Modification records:

__________

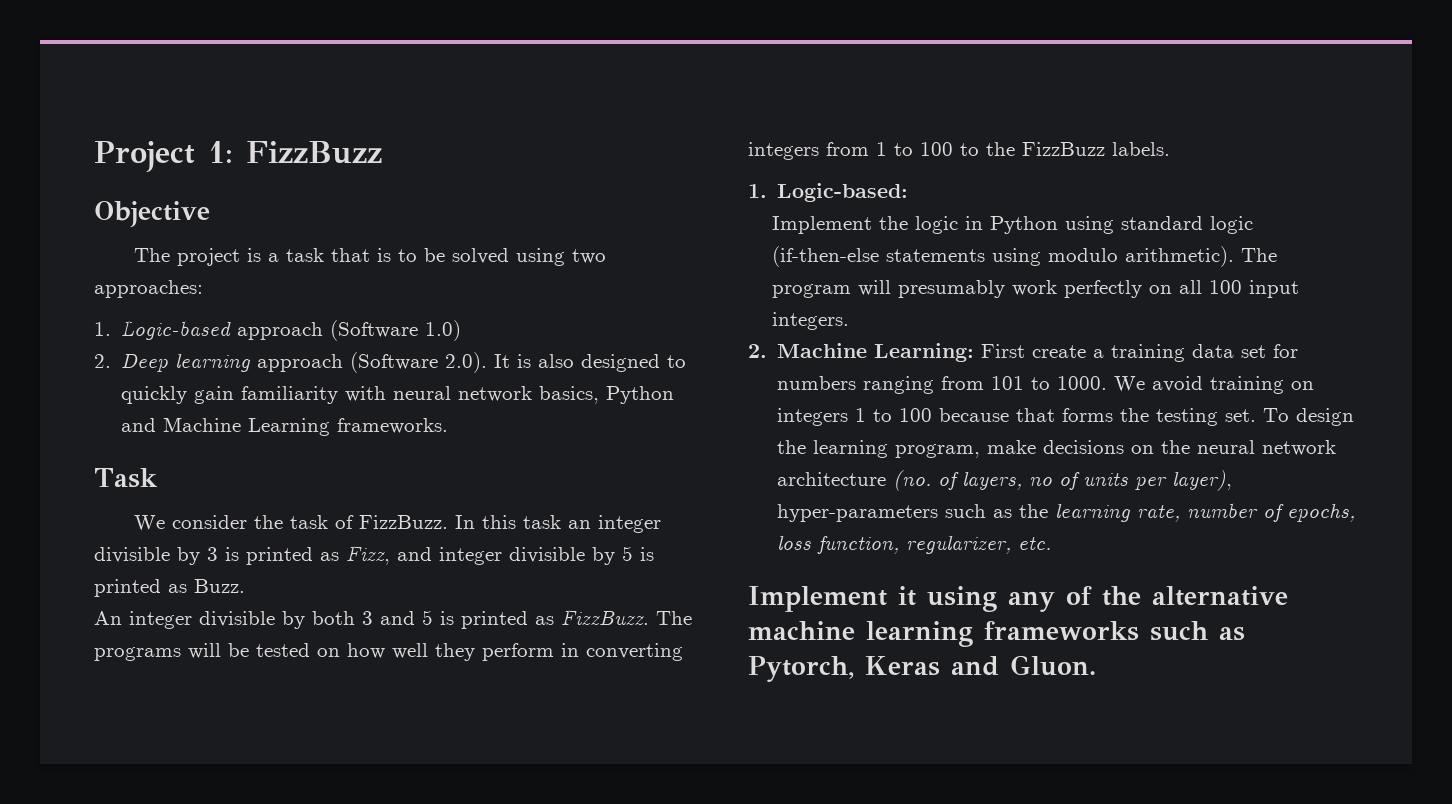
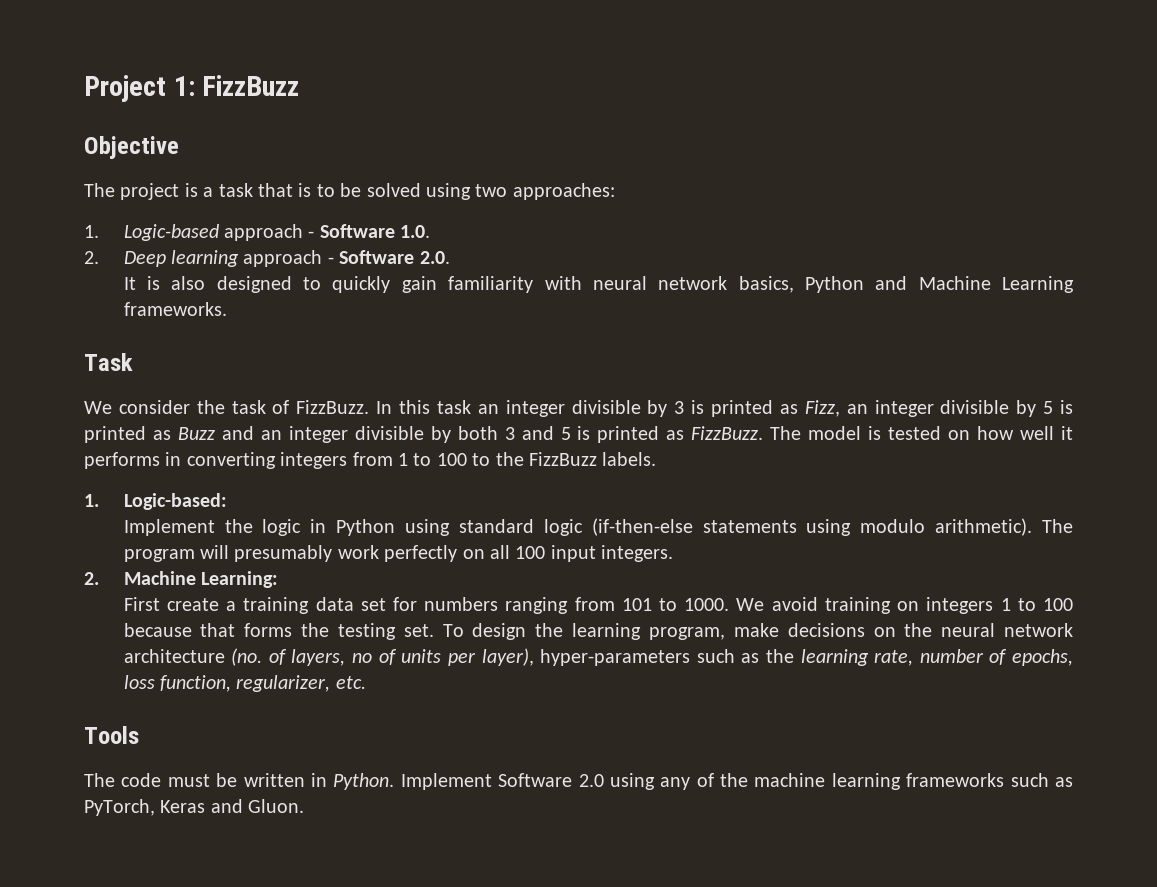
[330,320,462,341] (Software 1.0) -> [308,224,431,238] - Software 1.0.
[350,352,488,373] (Software 2.0). -> [327,250,450,264] - Software 2.0. //
[397,547,432,561] and -> [846,404,868,414] an
[194,579,245,593] [94,611,122,625] Buzz. // An -> [177,426,282,440] Buzz and an
[94,643,249,661] programs will be -> [808,426,882,440] model is
[435,643,554,661] they perform -> [1060,426,1073,440] [84,452,160,469] it performs
(975, 352) none -> (279, 579) //
[748,586,916,612] Implement it -> [84,726,139,744] [84,773,604,790] Tools // The code must be written in Python. Implement Software 2.0
[1152,586,1288,606] alternative -> (749, 780) none
[748,656,854,682] Pytorch, -> [84,799,155,816] PyTorch,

__________

> Problem requirements
All lines from the one containing "[397,547,432,561] and -> [846,404,868,414] an" to the end of the records, both ends included, should be printed exactly and on their own.

> Result of the task
[397,547,432,561] and -> [846,404,868,414] an
[194,579,245,593] [94,611,122,625] Buzz. // An -> [177,426,282,440] Buzz and an
[94,643,249,661] programs will be -> [808,426,882,440] model is
[435,643,554,661] they perform -> [1060,426,1073,440] [84,452,160,469] it performs
(975, 352) none -> (279, 579) //
[748,586,916,612] Implement it -> [84,726,139,744] [84,773,604,790] Tools // The code must be written in Python. Implement Software 2.0
[1152,586,1288,606] alternative -> (749, 780) none
[748,656,854,682] Pytorch, -> [84,799,155,816] PyTorch,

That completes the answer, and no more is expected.